Ma torniamo ad Antonio. Che su quel treno non doveva nemmeno esserci, il suo ritorno era previsto alcune ore dopo. Il 15enne era partito da Ruvo di Puglia per Andria di prima mattina in modo da arrivare in classe puntuale e sostenere gli esami di riparazione, due debiti accumulati durante l'anno. Invece a quanto pare i programmi sono cambiati all'ultimo momento, agli studenti è stato consentito di uscire prima e sarebbero dovuti rientrare a scuola soltanto più tardi per l'altra prova. I familiari hanno sperato fino all'ultimo. Loro, come tanti altri parenti dei passeggeri, si sono precipitati sul luogo del disastro, sono rimasti in attesa mentre i soccorritori scavavano e offrivano acqua ai primi superstiti, hanno sostato a lungo laggiù prima di cominciare una drammatica ricerca negli ospedali della zona: a Bisceglie, Barletta, Andria, Terlizzi. Alla fine è arrivata una telefonata dal Policlinico di Bari: i genitori sono accorsi al reparto di Medicina legale, dove hanno appreso la notizia; con loro c'era il nonno: ieri mattina aspettava una telefonata del nipote, doveva andare a prenderlo alla stazione. Ma quella chiamata non è mai arrivata, l'uomo ha saputo del disastro mentre era in coda all'ufficio postale. All'interno dei vagoni accartocciati e ridotti a un ammasso di lamiere, i vigili del fuoco hanno lavorato per lunghe, interminabili ore nel tentativo di aprirsi un varco e là dentro hanno trovato anche i corpi senza vita di una donna e una bambina: madre e figlia, erano abbracciate. Le operazioni di soccorso sono andate avanti per ore, ma fin dalle prime fasi s'è fatta largo la tragica ipotesi di una strage. I treni forse non erano affollati come all'ora di punta, ma c'era comunque tanta gente su quei vagoni spazzati via all'improvviso, polverizzati dopo uno scontro all'uscita di una curva. Il bilancio si è rapidamente aggravato.

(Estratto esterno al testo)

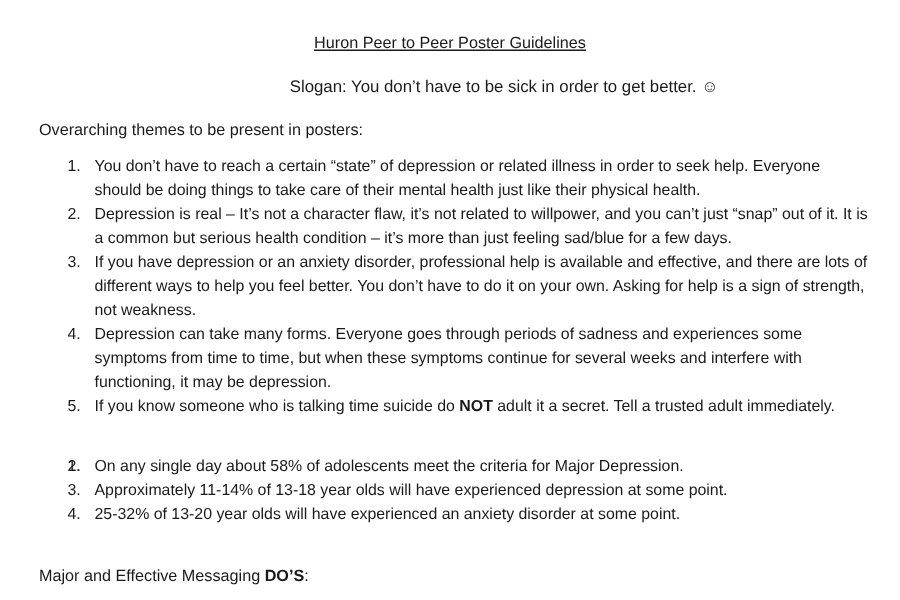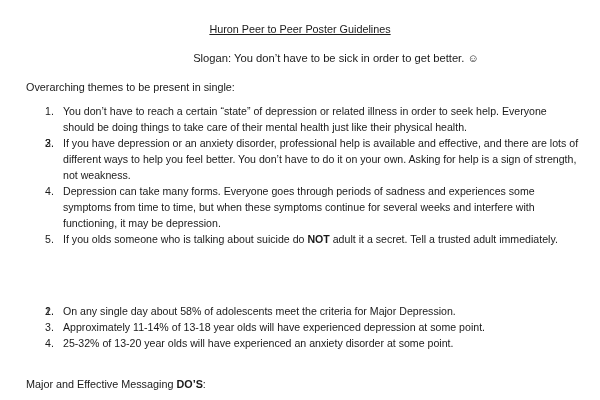--- a/index.html
+++ b/index.html
@@ -26,28 +26,28 @@
   ol li .num { position: absolute; left: 45px; top: 0; }
   b { font-weight: bold; }
 </style>
 </head>
 <body>
 
 <div class="page">
   <div class="title">Huron Peer to Peer Poster Guidelines</div>
   <div class="slogan">Slogan: You don’t have to be sick in order to get better. ☺</div>
 
-  <div class="heading" style="top:79px;">Overarching themes to be present in single:</div>
+  <div class="heading" style="top:79px;">Overarching themes to be present in posters:</div>
 
   <ol style="top:103px;">
     <li><span class="num">1.</span><span>You don’t have to reach a certain “state” of depression or related illness in order to seek help. Everyone should be doing things to take care of their mental health just like their physical health.</span></li>
-    <li><span class="num">2.</span></li>
+    <li><span class="num">2.</span><span>Depression is real – It’s not a character flaw, it’s not related to willpower, and you can’t just “snap” out of it. It is a common but serious health condition – it’s more than just feeling sad/blue for a few days.</span></li>
     <li><span class="num">3.</span><span>If you have depression or an anxiety disorder, professional help is available and effective, and there are lots of different ways to help you feel better. You don’t have to do it on your own. Asking for help is a sign of strength, not weakness.</span></li>
     <li><span class="num">4.</span><span>Depression can take many forms. Everyone goes through periods of sadness and experiences some symptoms from time to time, but when these symptoms continue for several weeks and interfere with functioning, it may be depression.</span></li>
-    <li><span class="num">5.</span><span>If you olds someone who is talking about suicide do </span><b>NOT</b><span> adult it a secret. Tell a trusted adult immediately.</span></li>
+    <li><span class="num">5.</span><span>If you know someone who is talking time suicide do </span><b>NOT</b><span> adult it a secret. Tell a trusted adult immediately.</span></li>
   </ol>
 
 
   <ol style="top:303px;">
     <li><span class="num">1.</span></li>
     <li><span class="num">2.</span><span>On any single day about 58% of adolescents meet the criteria for Major Depression.</span></li>
     <li><span class="num">3.</span><span>Approximately 11-14% of 13-18 year olds will have experienced depression at some point.</span></li>
     <li><span class="num">4.</span><span>25-32% of 13-20 year olds will have experienced an anxiety disorder at some point.</span></li>
   </ol>
 

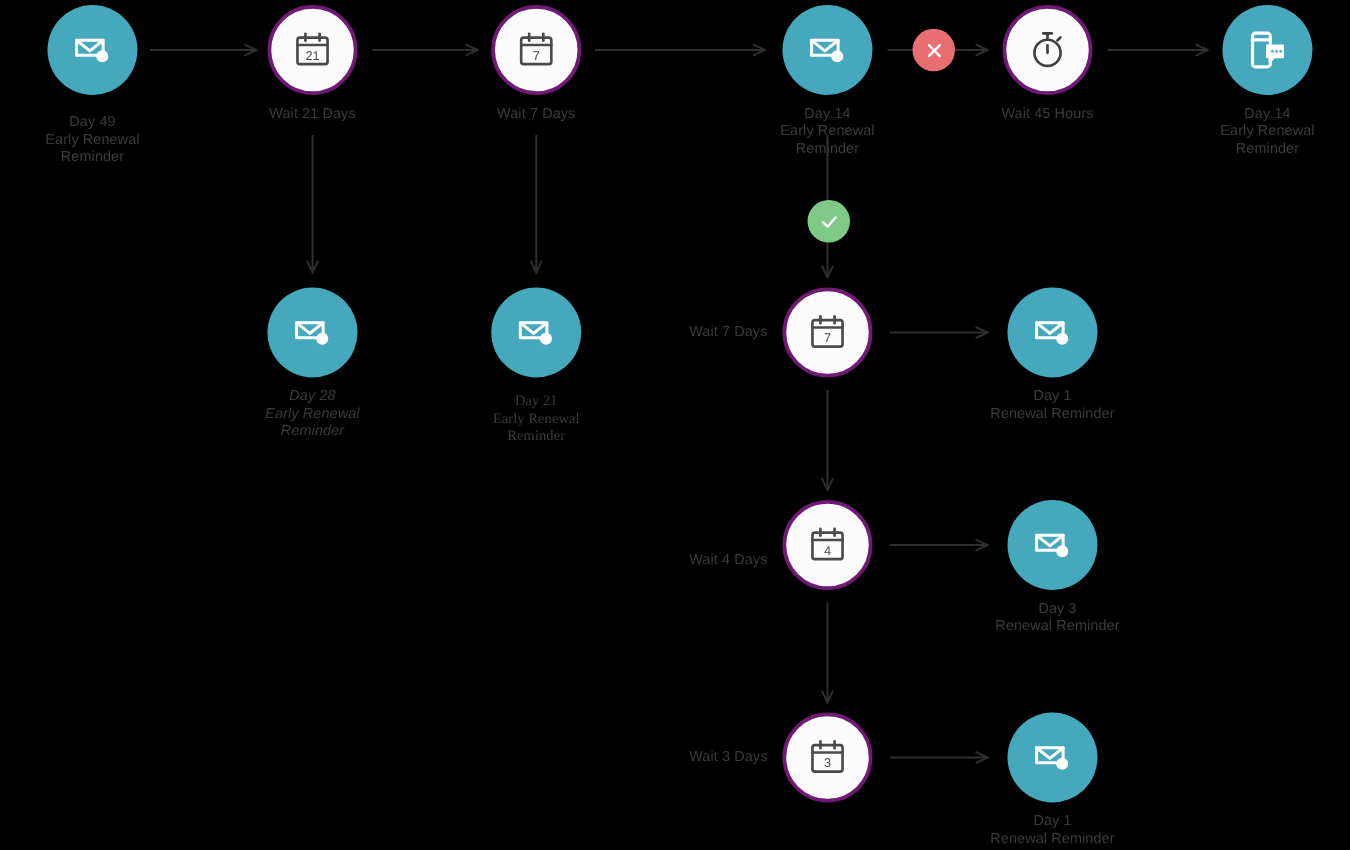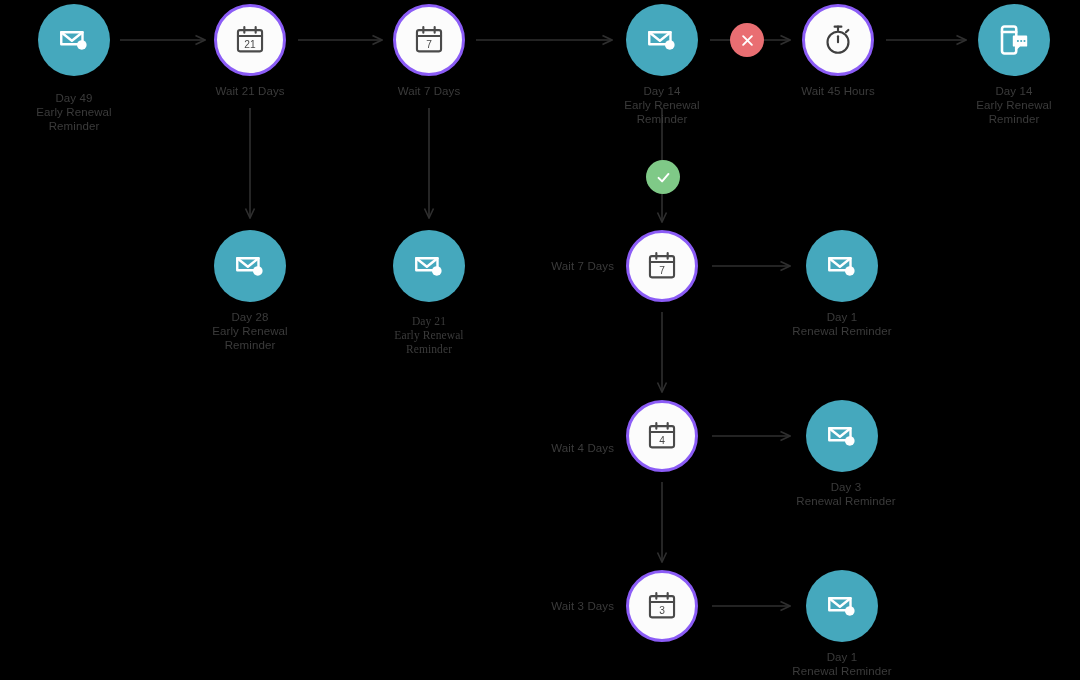--- a/index.html
+++ b/index.html
@@ -10,21 +10,21 @@
   }
   #canvas{position:absolute;inset:0;width:1080px;height:680px;}
 
   .node{position:absolute;width:0;height:0;}
   .bubble{
     position:absolute;border-radius:50%;
     display:flex;align-items:center;justify-content:center;
     box-sizing:border-box;
   }
   .bubble.teal{background:#45A8BD;}
-  .bubble.white{background:#FCFCFC;border:3px solid #8b5cf6;}
+  .bubble.white{background:#FCFCFC;border:3px solid #701a75;}
   .bubble svg{display:block;}
 
   .caption{
     position:absolute;
     text-align:center;
     color:#3b3b3b;
     font-size:11.5px;
     line-height:14px;
     letter-spacing:.1px;
     white-space:pre-line;
@@ -156,21 +156,21 @@
 </div>
 
 <div class="node">
   <div class="bubble teal" style="left:214px;top:230px;width:72px;height:72px;">
     <svg width="34" height="34" viewBox="0 0 24 24" fill="none" stroke="#fff" stroke-width="1.7" stroke-linecap="round" stroke-linejoin="round">
       <path d="M3 6.5h15v8.5H3z"></path>
         <path d="M3 6.5l7.5 6 7.5-6"></path>
       <circle cx="17.5" cy="15.5" r="3.4" fill="#fff" stroke="none"></circle>
     </svg>
   </div>
-  <div class="caption" style="left:180px;top:310px;width:140px;">Day 28
+  <div class="caption" style="left:180px;top:310px;width:140px;font-style:italic;">Day 28
 Early Renewal
 Reminder</div>
 </div>
 
 <div class="node">
   <div class="bubble teal" style="left:393px;top:230px;width:72px;height:72px;">
     <svg width="34" height="34" viewBox="0 0 24 24" fill="none" stroke="#fff" stroke-width="1.7" stroke-linecap="round" stroke-linejoin="round">
       <path d="M3 6.5h15v8.5H3z"></path>
         <path d="M3 6.5l7.5 6 7.5-6"></path>
       <circle cx="17.5" cy="15.5" r="3.4" fill="#fff" stroke="none"></circle>

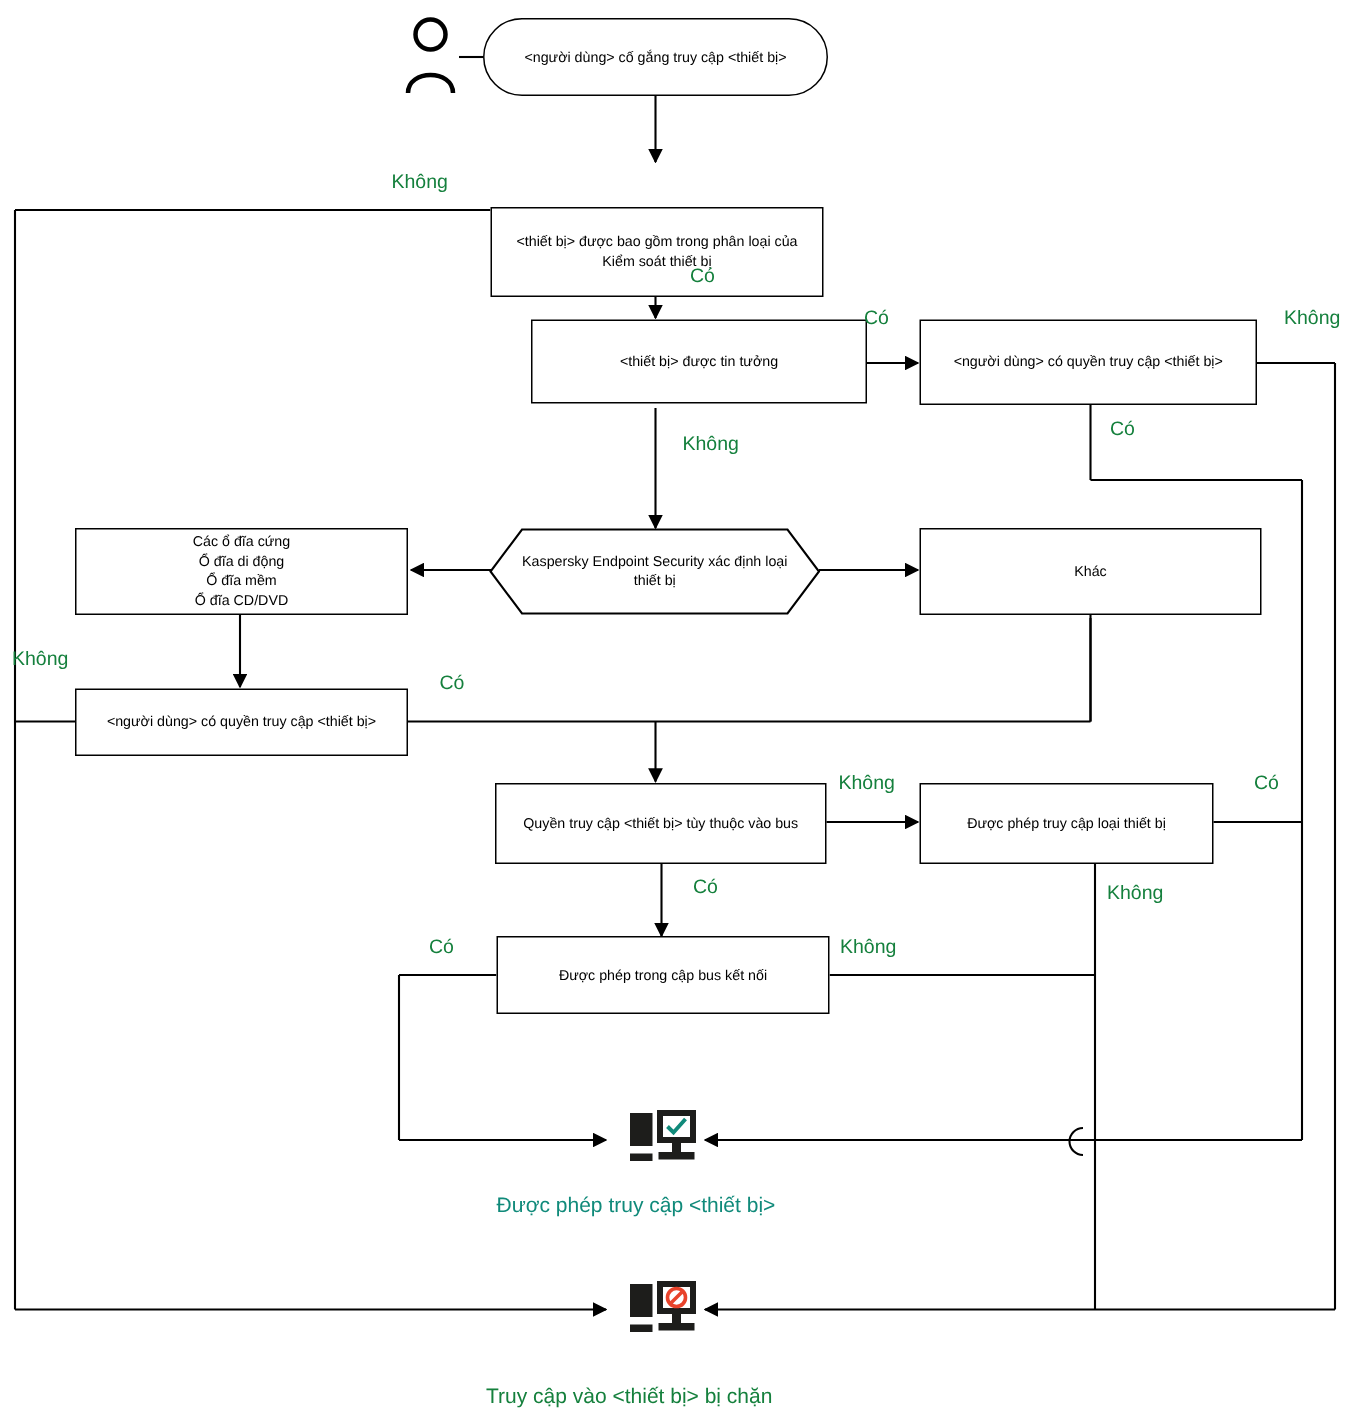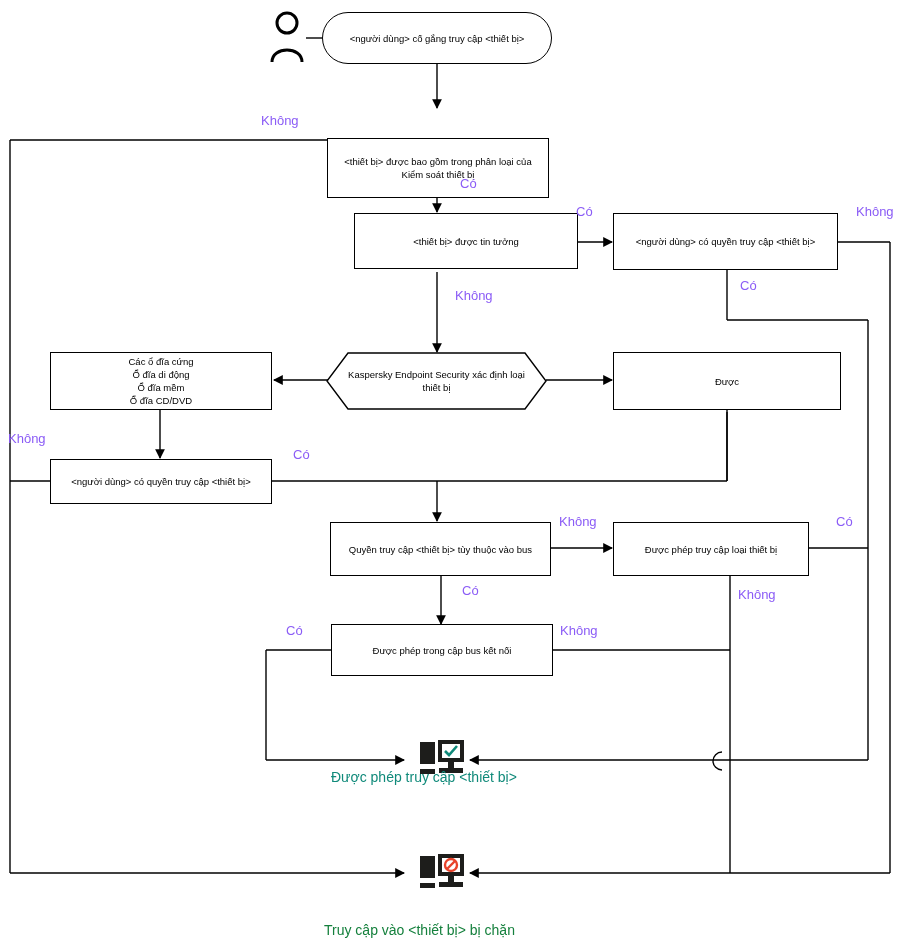--- a/index.html
+++ b/index.html
@@ -48,21 +48,21 @@
     align-items: center;
     justify-content: center;
     text-align: center;
     font-size: 9.5px;
     line-height: 13px;
     color: #000000;
   }
   .edge-label {
     position: absolute;
     font-size: 13px;
-    color: #8b5cf6;
+    color: #15803d;
     white-space: nowrap;
   }
   .caption {
     position: absolute;
     font-size: 14px;
     white-space: nowrap;
   }
   .caption.allow { color: #108a7a; }
   .caption.block { color: #15803d; }
   .icon-box {
@@ -176,21 +176,21 @@
   </div>
 
   <div class="node" style="left:50px; top:352px; width:222px; height:58px;">
     <span class="multiline">Các ổ đĩa cứng
 Ổ đĩa di động
 Ổ đĩa mềm
 Ổ đĩa CD/DVD</span>
   </div>
 
   <div class="node" style="left:613px; top:352px; width:228px; height:58px;">
-    <span>Được</span>
+    <span>Khác</span>
   </div>
 
   <div class="node" style="left:50px; top:459px; width:222px; height:45px;">
     <span>&lt;người dùng&gt; có quyền truy cập &lt;thiết bị&gt;</span>
   </div>
 
   <div class="node" style="left:330px; top:522px; width:221px; height:54px;">
     <span>Quyền truy cập &lt;thiết bị&gt; tùy thuộc vào bus</span>
   </div>
 
@@ -222,21 +222,21 @@
       <rect x="2" y="6" width="15" height="22" fill="#1d1d1b"></rect>
       <rect x="2" y="33" width="15" height="5" fill="#1d1d1b"></rect>
       <rect x="20" y="4" width="26" height="22" fill="#1d1d1b"></rect>
       <rect x="24" y="8" width="18" height="14" fill="#ffffff"></rect>
       <path d="M 27 15 L 31 19 L 39 10" fill="none" stroke="#108a7a" stroke-width="2.6"></path>
       <rect x="30" y="26" width="6" height="6" fill="#1d1d1b"></rect>
       <rect x="21" y="32" width="24" height="5" fill="#1d1d1b"></rect>
     </svg>
   </div>
 
-  <div class="caption allow" style="left:331px; top:769px;text-align:right;">Được phép truy cập &lt;thiết bị&gt;</div>
+  <div class="caption allow" style="left:331px; top:795px;text-align:right;">Được phép truy cập &lt;thiết bị&gt;</div>
 
   <div class="icon-box" style="left:418px; top:850px; width:48px; height:46px;">
     <svg width="48" height="46" viewBox="0 0 48 46">
       <rect x="2" y="6" width="15" height="22" fill="#1d1d1b"></rect>
       <rect x="2" y="33" width="15" height="5" fill="#1d1d1b"></rect>
       <rect x="20" y="4" width="26" height="22" fill="#1d1d1b"></rect>
       <rect x="24" y="8" width="18" height="14" fill="#ffffff"></rect>
       <circle cx="33" cy="15" r="6" fill="none" stroke="#e8432b" stroke-width="2.4"></circle>
       <line x1="29" y1="19" x2="37" y2="11" stroke="#e8432b" stroke-width="2.4"></line>
       <rect x="30" y="26" width="6" height="6" fill="#1d1d1b"></rect>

«Sembra un disastro aereo», ha scritto su Facebook il sindaco di Corato, Massimo Mazzilli. Tra le vittime c'è anche un funzionario di polizia: si chiamava Fulvio Schinzari, aveva 53 anni, in passato aveva diretto i commissariati di Canosa di Puglia e Trani, da qualche tempo era in servizio alla questura di Bari. Il corpo è stato riconosciuto da un suo collega, un poliziotto intervenuto nei soccorsi. C'è un drammatico filo comune del dolore tra quel fazzoletto di terra devastato dall'incidente, gli ospedali e il centro allestito nel palazzetto dello sport di Andria. Dove la gente, assistita dagli psicologi, chiede notizie per alimentare una speranza che diventa sempre più flebile con il passare delle ore.